Sun. May 21, 2017 9:00 AM - 10:30 AM 104 (International Conference Hall 1F)

convener:Riko Oki(Japan Aerospace Exploration Agency), Allen A Huang(University of Wisconsin Madison), Gail Skofronick Jackson(NASA Goddard Space Flight Center), Yoshiaki HONDA(Center for Environmental Remote Sensing, Chiba University), Paul Chang(NOAA College Park), Chairperson:Gail Jackson(NASA Goddard Space Flight Center)

9:30 AM - 9:45 AM

[ACG46-21] DSD database for the GPM/DPR precipitation retrieval algorithm

★Invited papers

*Shinta Seto1, Natsuki Iwama1, Kenta Miyazaki2, Toshio Iguchi3 (1.Graduate School of Engineering, Nagasaki University, 2.School of Engineering, Nagasaki University, 3.National Institute of Information and Communications Technology)

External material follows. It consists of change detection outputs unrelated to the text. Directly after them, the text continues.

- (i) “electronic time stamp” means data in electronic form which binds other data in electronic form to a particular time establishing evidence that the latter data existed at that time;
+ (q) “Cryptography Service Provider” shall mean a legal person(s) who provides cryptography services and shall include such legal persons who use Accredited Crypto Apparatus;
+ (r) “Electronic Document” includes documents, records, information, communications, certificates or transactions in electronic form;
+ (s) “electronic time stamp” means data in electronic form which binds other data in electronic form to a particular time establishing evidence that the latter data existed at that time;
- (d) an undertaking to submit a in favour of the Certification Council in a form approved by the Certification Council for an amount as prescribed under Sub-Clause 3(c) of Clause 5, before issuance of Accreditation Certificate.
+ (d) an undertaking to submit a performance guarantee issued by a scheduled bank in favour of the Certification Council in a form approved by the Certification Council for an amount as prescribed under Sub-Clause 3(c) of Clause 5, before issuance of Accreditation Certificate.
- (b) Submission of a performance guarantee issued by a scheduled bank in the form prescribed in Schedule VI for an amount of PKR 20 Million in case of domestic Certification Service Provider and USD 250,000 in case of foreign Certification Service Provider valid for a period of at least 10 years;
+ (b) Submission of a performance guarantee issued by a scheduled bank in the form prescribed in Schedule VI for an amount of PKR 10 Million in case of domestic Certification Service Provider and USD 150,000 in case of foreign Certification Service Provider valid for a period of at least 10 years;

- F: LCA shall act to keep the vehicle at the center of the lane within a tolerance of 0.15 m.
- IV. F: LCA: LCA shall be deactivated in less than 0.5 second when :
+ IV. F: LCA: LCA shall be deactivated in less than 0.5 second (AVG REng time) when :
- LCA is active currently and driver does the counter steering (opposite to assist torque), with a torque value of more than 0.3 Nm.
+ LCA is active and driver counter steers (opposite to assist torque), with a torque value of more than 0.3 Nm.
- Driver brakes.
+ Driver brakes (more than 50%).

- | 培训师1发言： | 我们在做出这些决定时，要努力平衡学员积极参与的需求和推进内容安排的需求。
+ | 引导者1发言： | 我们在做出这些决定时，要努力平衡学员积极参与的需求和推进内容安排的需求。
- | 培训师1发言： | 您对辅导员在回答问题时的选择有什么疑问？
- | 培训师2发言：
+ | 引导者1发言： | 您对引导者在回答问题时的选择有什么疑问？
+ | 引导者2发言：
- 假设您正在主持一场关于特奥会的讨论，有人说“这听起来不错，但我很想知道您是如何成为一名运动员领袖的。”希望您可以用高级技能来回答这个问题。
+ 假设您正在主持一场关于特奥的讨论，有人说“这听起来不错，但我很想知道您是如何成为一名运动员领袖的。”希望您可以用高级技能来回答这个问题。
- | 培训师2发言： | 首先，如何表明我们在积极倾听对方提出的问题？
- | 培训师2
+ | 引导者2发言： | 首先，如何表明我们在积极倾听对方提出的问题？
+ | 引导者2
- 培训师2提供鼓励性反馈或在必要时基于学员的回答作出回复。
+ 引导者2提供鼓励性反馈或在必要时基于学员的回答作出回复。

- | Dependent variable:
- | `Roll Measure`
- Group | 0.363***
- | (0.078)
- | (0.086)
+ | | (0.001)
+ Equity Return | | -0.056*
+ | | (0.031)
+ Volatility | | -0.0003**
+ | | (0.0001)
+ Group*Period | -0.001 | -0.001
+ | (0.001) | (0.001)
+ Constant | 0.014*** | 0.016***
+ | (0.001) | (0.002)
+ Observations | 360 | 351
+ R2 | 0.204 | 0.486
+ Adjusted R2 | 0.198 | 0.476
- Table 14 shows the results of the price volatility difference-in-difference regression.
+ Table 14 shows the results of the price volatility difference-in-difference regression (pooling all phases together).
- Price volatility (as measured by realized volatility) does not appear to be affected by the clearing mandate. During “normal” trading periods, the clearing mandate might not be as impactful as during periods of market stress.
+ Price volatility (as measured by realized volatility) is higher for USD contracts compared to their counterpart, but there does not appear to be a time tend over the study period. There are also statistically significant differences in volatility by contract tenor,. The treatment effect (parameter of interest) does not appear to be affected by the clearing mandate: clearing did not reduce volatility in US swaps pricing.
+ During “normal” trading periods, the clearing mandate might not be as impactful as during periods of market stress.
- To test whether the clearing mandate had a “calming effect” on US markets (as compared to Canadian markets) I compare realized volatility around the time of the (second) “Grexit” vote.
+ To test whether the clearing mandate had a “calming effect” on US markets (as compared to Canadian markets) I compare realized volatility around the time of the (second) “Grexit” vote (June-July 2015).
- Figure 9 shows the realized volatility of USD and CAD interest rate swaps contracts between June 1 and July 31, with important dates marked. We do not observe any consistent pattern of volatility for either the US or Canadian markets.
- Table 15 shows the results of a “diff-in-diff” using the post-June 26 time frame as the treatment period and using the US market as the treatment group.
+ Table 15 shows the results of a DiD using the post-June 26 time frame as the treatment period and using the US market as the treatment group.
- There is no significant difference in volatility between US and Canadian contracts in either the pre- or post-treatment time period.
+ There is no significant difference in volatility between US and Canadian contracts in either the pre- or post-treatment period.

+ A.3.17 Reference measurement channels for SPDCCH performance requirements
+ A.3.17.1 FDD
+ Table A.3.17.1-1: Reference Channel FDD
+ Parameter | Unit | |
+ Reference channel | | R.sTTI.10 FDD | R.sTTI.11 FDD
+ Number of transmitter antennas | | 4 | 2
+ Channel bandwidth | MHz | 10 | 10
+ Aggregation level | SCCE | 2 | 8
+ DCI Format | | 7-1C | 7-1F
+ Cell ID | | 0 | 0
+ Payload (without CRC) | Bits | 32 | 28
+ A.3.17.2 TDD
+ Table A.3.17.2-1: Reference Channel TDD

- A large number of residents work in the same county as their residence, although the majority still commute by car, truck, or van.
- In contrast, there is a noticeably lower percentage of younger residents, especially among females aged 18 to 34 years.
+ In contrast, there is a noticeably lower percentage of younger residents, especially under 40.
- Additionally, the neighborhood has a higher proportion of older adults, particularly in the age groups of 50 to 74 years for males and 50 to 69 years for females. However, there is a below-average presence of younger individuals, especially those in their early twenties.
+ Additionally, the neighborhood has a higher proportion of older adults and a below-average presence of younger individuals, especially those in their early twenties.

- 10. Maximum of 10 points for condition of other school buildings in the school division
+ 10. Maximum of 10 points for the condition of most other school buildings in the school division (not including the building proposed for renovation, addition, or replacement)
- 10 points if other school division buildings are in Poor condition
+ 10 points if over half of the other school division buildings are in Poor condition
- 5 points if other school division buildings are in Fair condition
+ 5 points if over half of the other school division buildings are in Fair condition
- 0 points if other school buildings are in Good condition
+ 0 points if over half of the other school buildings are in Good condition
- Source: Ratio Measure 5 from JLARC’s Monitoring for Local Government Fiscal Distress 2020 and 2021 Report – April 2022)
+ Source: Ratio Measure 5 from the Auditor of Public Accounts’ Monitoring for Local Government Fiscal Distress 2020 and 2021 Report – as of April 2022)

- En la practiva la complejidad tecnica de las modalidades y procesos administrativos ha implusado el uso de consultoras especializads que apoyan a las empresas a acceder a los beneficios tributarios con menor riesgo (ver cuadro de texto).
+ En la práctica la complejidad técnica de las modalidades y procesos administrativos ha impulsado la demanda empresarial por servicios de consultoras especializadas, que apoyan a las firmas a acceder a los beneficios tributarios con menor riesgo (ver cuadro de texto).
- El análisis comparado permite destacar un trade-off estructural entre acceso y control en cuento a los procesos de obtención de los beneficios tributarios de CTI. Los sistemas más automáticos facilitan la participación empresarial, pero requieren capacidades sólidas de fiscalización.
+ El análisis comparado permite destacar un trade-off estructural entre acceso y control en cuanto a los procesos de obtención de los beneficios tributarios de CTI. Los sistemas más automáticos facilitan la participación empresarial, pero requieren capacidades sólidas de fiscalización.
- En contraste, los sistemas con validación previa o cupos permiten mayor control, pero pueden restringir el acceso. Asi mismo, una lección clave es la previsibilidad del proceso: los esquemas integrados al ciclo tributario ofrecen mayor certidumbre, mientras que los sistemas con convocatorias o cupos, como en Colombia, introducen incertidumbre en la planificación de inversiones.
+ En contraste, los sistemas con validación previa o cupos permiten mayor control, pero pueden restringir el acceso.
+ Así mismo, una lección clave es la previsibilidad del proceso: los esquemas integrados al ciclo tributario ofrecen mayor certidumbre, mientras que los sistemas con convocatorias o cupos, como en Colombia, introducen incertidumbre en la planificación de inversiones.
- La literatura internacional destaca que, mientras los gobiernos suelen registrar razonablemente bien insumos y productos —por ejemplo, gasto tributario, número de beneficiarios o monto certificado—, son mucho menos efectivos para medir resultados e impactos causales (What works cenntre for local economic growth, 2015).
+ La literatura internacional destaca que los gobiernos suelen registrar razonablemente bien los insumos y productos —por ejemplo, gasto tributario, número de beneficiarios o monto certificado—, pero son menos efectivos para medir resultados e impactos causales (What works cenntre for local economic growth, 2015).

Keywords:GPM, DPR, drop size distribution

Rain Drop Size Distribution (DSD) has been and is being measured with disdrometers at many stations in the world. Parameterization of DSD is necessary for retrieving rain rates (R) from radar measurements. The relation between radar reflectivity factor (Z) and R (Z-R relation) is an example of DSD parameterization.
In the precipitation retrieval algorithm of the Dual-frequency Precipitation Radar (DPR) of the Global Precipitation Measurement (GPM) mission core satellite, the relation between the mass-weighted mean drop size (Dm) and R (R-Dm relation) is used. As both R and Dm are independent of radar frequency, R-Dm relation is useful in the dual-frequency algorithm and it may be extended for other radar measurements.
The standard R-Dm relation in the DPR algorithm was derived from Z-R relation which Kozu et al. (2009) proposed based on precipitation measurements in Tropics. It may not be appropriate and need to be modified for mid- and high-latitude precipitation within the DPR coverage.
In the DPR algorithm, at each pixel, R-Dm relation is modified by the Surface Reference Technique (SRT), while the SRT does not work well for light precipitation. However, dual-frequency measurements make it possible to adjust R-Dm relation for light precipitation.
The figure shows estimates of R and Dm for over-land convective precipitation cases by single-frequency (SF) algorithm (Fig. a) and dual-frequency (DF) algorithm (Fig. b) in the version-4 DPR algorithm. For weak precipitation, SF algorithm mostly follows the standard R-Dm relation, but DF algorithm gives larger Dm estimates.
Based on DF estimates, optical R-Dm relations are calculated for seasons and regions. They are summarized as DSD database. The new R-Dm relations are used for SF algorithm in the version-5 DPR algorithm (Fig. c). As a result, SF and DF algorithms give closer Dm for weak precipitation. As the next step, the DSD database needs to be validated and improved with ground-based measurements.